Christ Came to Save Sinners:
From Creation to Christ
Who are sinners? Why did Christ come to save them?
To answer these questions, we must go back to the beginning. At about 4,000 B.C., God created the universe in six twenty-four-hour days (Genesis 1–2; Genesis 2:4–25 mainly gives more details about the sixth day of Creation). In the Ten Commandments, God said, “[‘]For in six days the LORD made [the] heaven[s] and [the] earth, the sea, and all that [is in them], and rested the seventh day[’]” (Exodus 20:11a).
After God created the earth, plants, heavenly objects (the sun, moon and stars) and animals, He created man (humans) on the sixth day of Creation (Genesis 1:26–27). Man was created in God’s own image (Genesis 1:27), which made man unique from animals. Adam, the first man, was created from the dust of the ground (Genesis 2:7). Eve, the first woman, was formed from Adam’s side (Genesis 2:22).
God created Adam and Eve to have a right relationship with Him (Genesis 3:8). He told them to have children, fill the earth and subdue it, and rule over all the animals (Genesis 1:28). At the end of the sixth day, God said that His entire creation was “very good” (Genesis 1:31).
What happened to this relationship and all of Creation?
God created Satan as one of the angels (Colossians 1:16). Satan sinned by rebelling against God through pride (1 Timothy 3:6). Further, Satan persuaded one-third of God’s created angels to sin by rebellion too (Revelation 12:4). To sin means to disobey God in thought, word or action.
Appearing as a serpent in the Garden of Eden (Genesis 3), Satan tempted and deceived Eve into disobeying God’s command to not eat from the Tree of the Knowledge of Good and Evil (Genesis 2:16–17; 3:1–5). So, Eve sinned by eating the tree’s fruit and gave some to Adam who also sinned by eating it (Genesis 3:6).
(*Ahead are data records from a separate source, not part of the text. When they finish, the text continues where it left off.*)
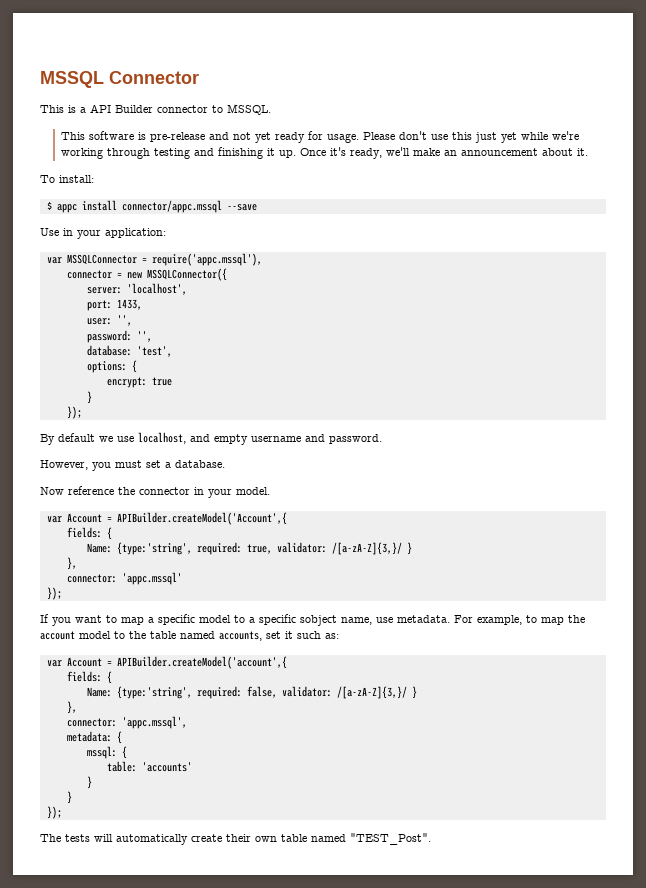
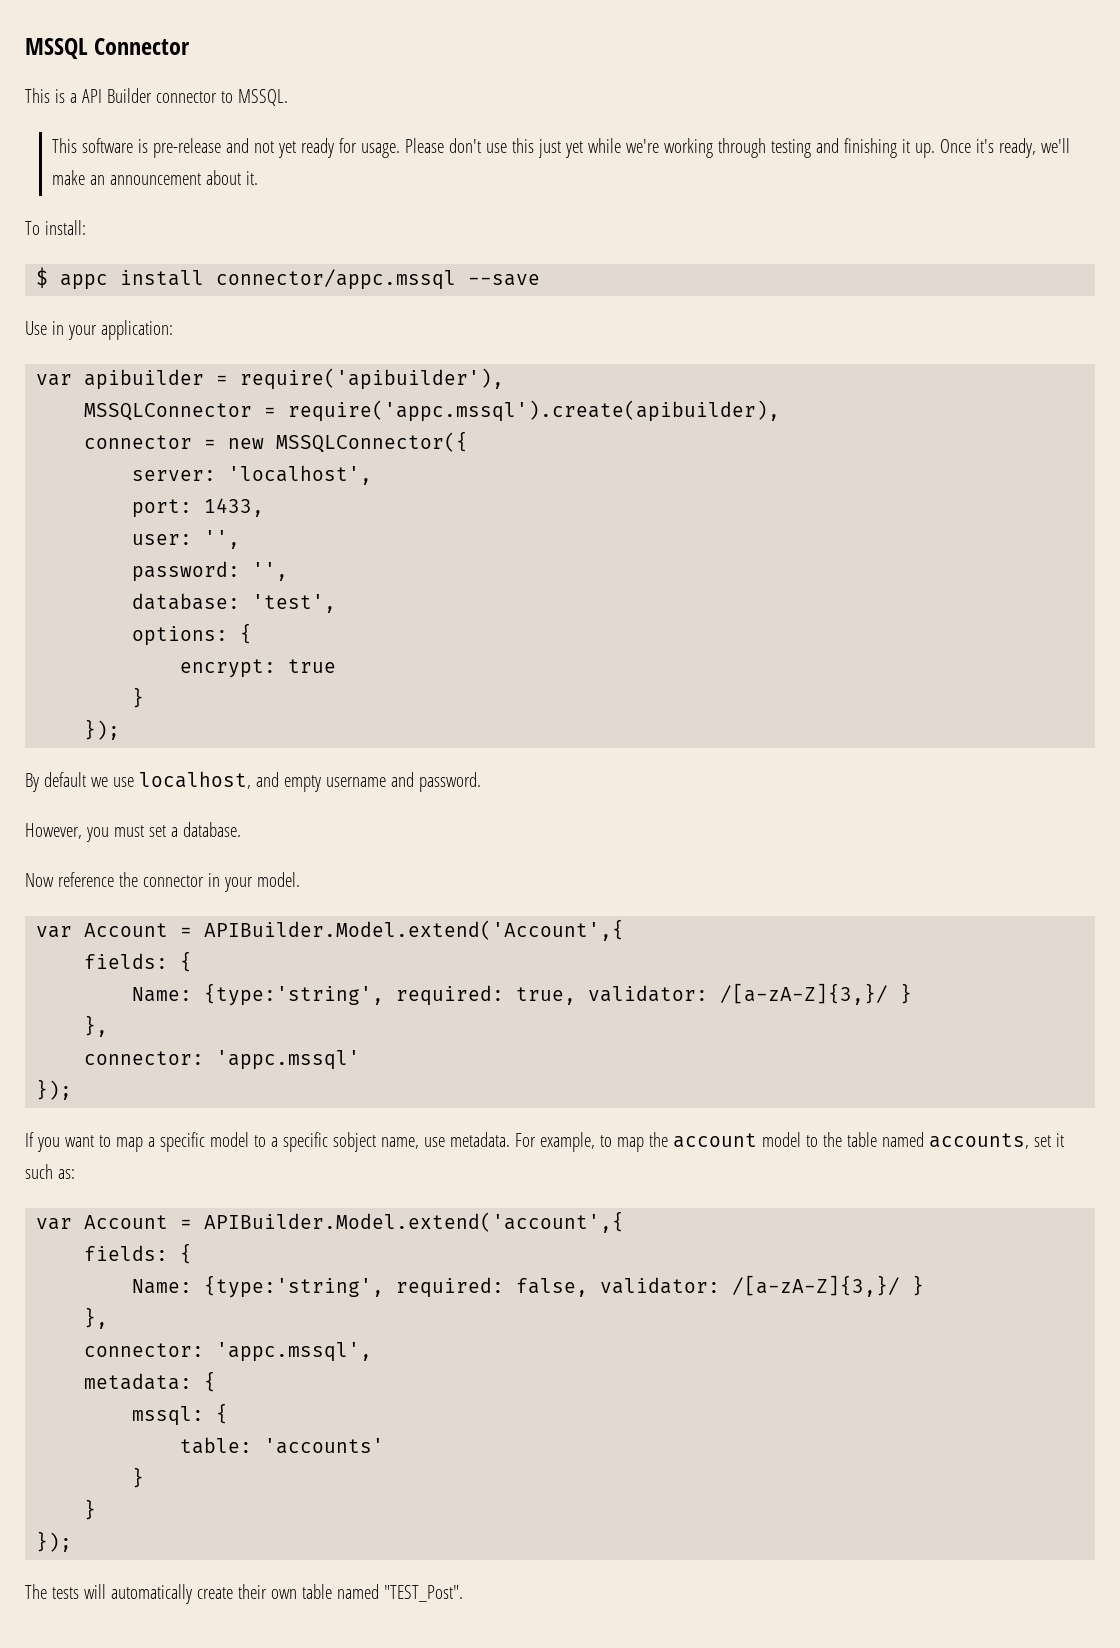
- var MSSQLConnector = require('appc.mssql'),
+ var apibuilder = require('apibuilder'),
+ MSSQLConnector = require('appc.mssql').create(apibuilder),
- var Account = APIBuilder.createModel('Account',{
+ var Account = APIBuilder.Model.extend('Account',{
- var Account = APIBuilder.createModel('account',{
+ var Account = APIBuilder.Model.extend('account',{

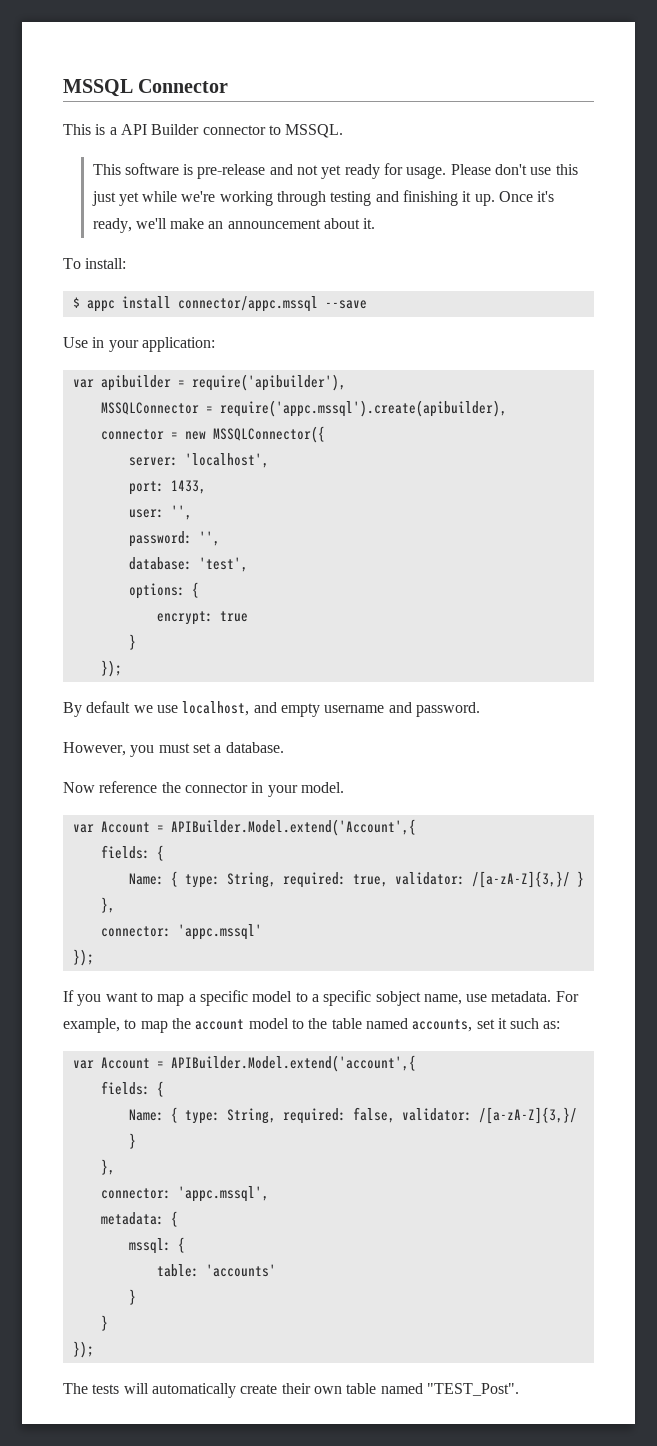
- Name: {type:'string', required: true, validator: /[a-zA-Z]{3,}/ }
+ Name: { type: String, required: true, validator: /[a-zA-Z]{3,}/ }
- Name: {type:'string', required: false, validator: /[a-zA-Z]{3,}/ }
+ Name: { type: String, required: false, validator: /[a-zA-Z]{3,}/ }

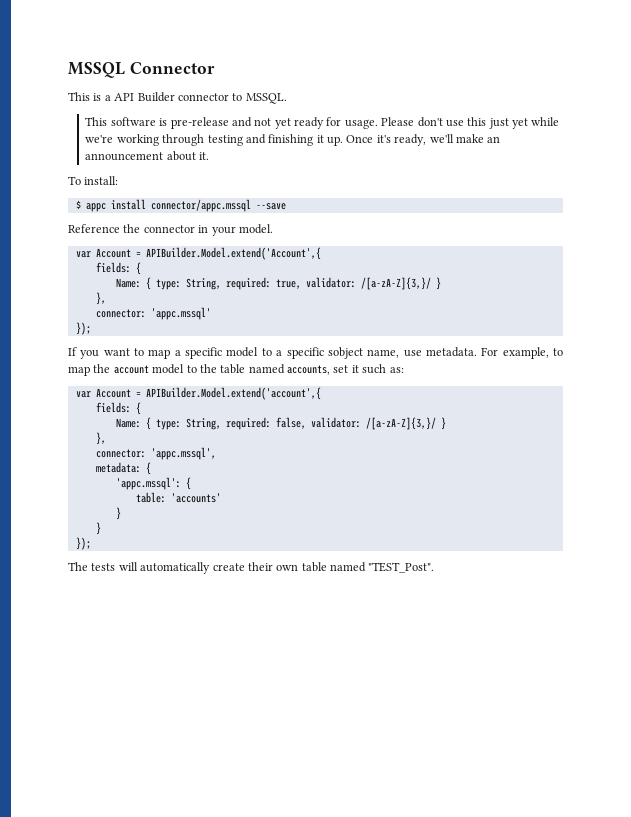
- Use in your application:
- var apibuilder = require('apibuilder'),
- MSSQLConnector = require('appc.mssql').create(apibuilder),
- connector = new MSSQLConnector({
- server: 'localhost',
- port: 1433,
- user: '',
- password: '',
- database: 'test',
- options: {
- encrypt: true
- }
- });
- By default we use localhost, and empty username and password.
- However, you must set a database.
- Now reference the connector in your model.
+ Reference the connector in your model.
- mssql: {
+ 'appc.mssql': {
Adam listened to Eve and then sinned (Genesis 3:17), yet he was not deceived (1 Timothy 2:14).
Adam and Eve’s disobedience dramatically changed them and their relationship with God (Genesis 3:7–13). As soon as they sinned against God, they died spiritually which caused a broken relationship with God, as shown by their attempt to hide from God (Genesis 3:8). In spite of their sin, God searched for and questioned Adam and Eve (Genesis 3:9–13). Their blame-shifting answers to God’s questions revealed that they had also instantly received a tendency to sin (sin nature) when Adam and Eve initially disobeyed (Genesis 3:12–13).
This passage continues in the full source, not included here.